Why have I built my own Google Analytics alternative

I've been developing websites and web services for over 20 years, and I've been using Google Analytics (GA) since the Urchin days when everything was easy to access and navigate. However, with each new release, I've noticed that GA has become increasingly difficult to navigate. Instead of being able to check yesterday's stats with just one click, I need to click four times. Instead of being able to switch to another site with just one click, I need three clicks.

I used to joke that no one at Google who currently works on GA has ever owned a website, let alone two or more.

Lite Analytics first mockup and hot it looks today

As a result, I've started to use GA much less than I used to. I felt disconnected from my users and my websites because I did not know where my users are coming from or what they're doing on my websites. All the data is there in GA, but it's buried deep within menus. For example, I need to navigate to Acquisitions -> All Traffic -> Sources/Medium just to find out how many visitors Bing sent me. Actually, when I did that one day, I was surprised by the Bing traffic on one of my sites, so that valuable data was hidden from me.

Update Frequency

When you have low traffic on your website, you'll see your analytics data update every hour throughout the day. However, as your traffic grows, GA will update your analytics less frequently. For my busiest website, I can't see today's stats until the next morning, and sometimes it's crucial for me to see daily trends and adjust things on the fly. Although GA offers Realtime stats, I would still prefer updated analytics data rather than Realtime stats at the moment.

Google Analytics 4

All my problems with Universal Analytics might be over now that Google has announced that it's retiring it and "upgrading" all users to GA4, right? 😉 I've used GA4 for Android/iOS apps statistics, and although it can provide basic analytics for native apps, even for native apps, it looked a bit unfinished. It turns out that Google thinks it's finished, and that all sites should use GA4. Once again I’m sure that all the data are there, it is just that I can’t find it. To use previous example, I was unable to find out how many visitors Bing sent me in GA4. I had to Google to find out how to get this report. Maybe some data analysts will enjoy all the data they can process from GA4, but for regular webmasters, it's a nightmare.

The retirement of Universal Analytics was a wakeup call for me. I was already spending less time with my analytics than I wanted, so what am I going to do when they replace UA with GA4? From that moment, I started actively thinking about replacing GA or building my own Google Analytics alternative.

Google Analytics uses cookies to track visitors, and since many of us are logged in to our Gmail accounts on our laptops and phones, Big G can process and cross-match this data to gain insights into our online activity. After all we all know that Google knows everything about us. 😉 Since there has been many discussions about internet privacy and third-party cookies, I won't delve too deeply into this topic.

However, there is another aspect of using cookies on websites that is related to the UI and UX of your site, especially if your users are coming from Europe. Due to the EU's GDPR regulation, if your site uses cookies, you are obligated to display a consent pop-up to European users so they can accept cookies. As a user, I don't mind setting consent for the sites I use daily and weekly, but most of the time, I visit websites once in a lifetime through social media links or web search. Instead of getting the information I came for, I often encounter a large consent screen that I must close before using the site. The same goes for first-time users on my sites, who become distracted by consent pop-ups instead of focusing on the content.

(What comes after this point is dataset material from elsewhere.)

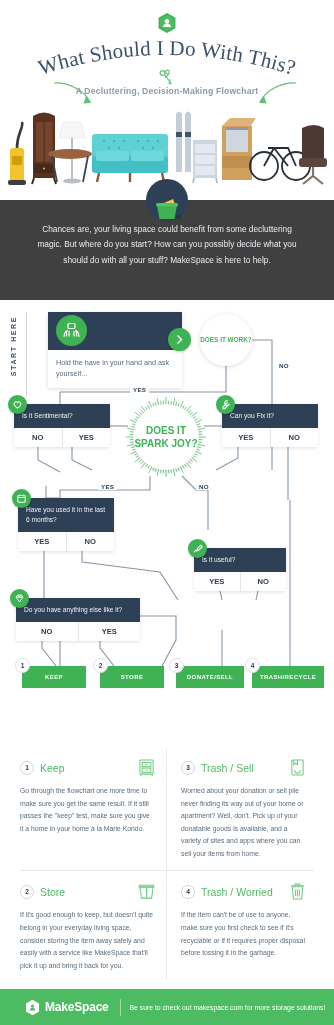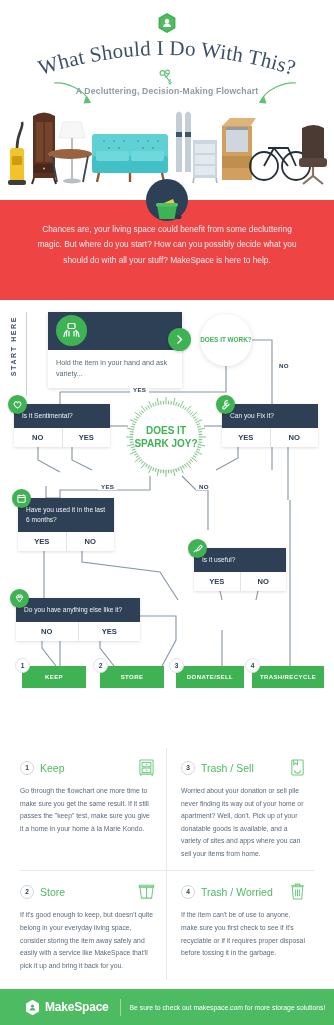"Chances are, your living space" .intro { background: #ef4444 -> #404040 }
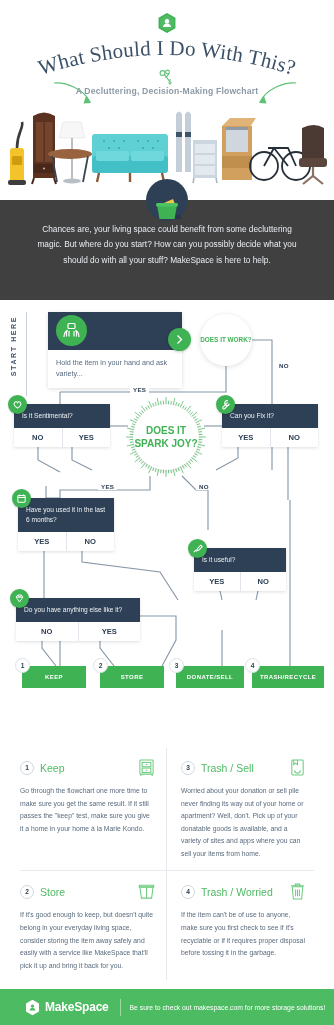"Hold the item in your" span { text: item in your hand and ask variety -> have in your hand and ask yourself }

Since HTTP is a stateless protocol, cookies are a fundamental web technology that keep websites working as we expect. While they can be used for ads and tracking, they are also essential for features like logging in, user settings and personalized experiences. Most of the sites I built rely on cookies for these purposes. But I also have some content websites or just landing pages for future products that I plan to launch, where I do not need to use cookies and hence there is no need to add a consent screen to the website. But if I use Google Analytics on those pages, then I would be obligated to include a consent screen, which is an overkill for such websites. Moreover, all the new visitors to my website would be unnecessarily distracted by the consent screen and poor UX.

That is the reason why I have decided to build an analytics solution that doesn't rely on cookies. In most cases, this eliminates the need for a consent screen on the website, allowing visitors to enjoy better privacy. Of course, without cookies, the analytics data will not be as comprehensive. However, it's important to strike a balance between respecting user's privacy and collecting the data necessary to run a successful online business.

Alternatives

I am not the first one to have noticed all these issues, and there are many other web analytics solutions available. I even tried some of them for my less-visited websites. I was not very pleased with the one I choose, but later I found even better ones. However, by that time, I had already begun developing my own solution. After all, if you are a carpenter, you don't go to IKEA to buy a new table; you build it yourself, at least if you don't have something smarter to do at the moment.

Web analytics might be affordable for low-to-mid traffic websites, but they are not cheap for high-traffic websites. I run some pretty visited websites, and some quotes I received for web analytics were in hundreds or thousands of dollars per month. Therefore, I decided to invest a fraction of that amount in hosting infrastructure and built my solution, which I will use and improve over time, to suit my needs and I hope some other website owners might like the direction where it is going.

And a few months later... and then a few more months later 😁 Lite Analytics was born.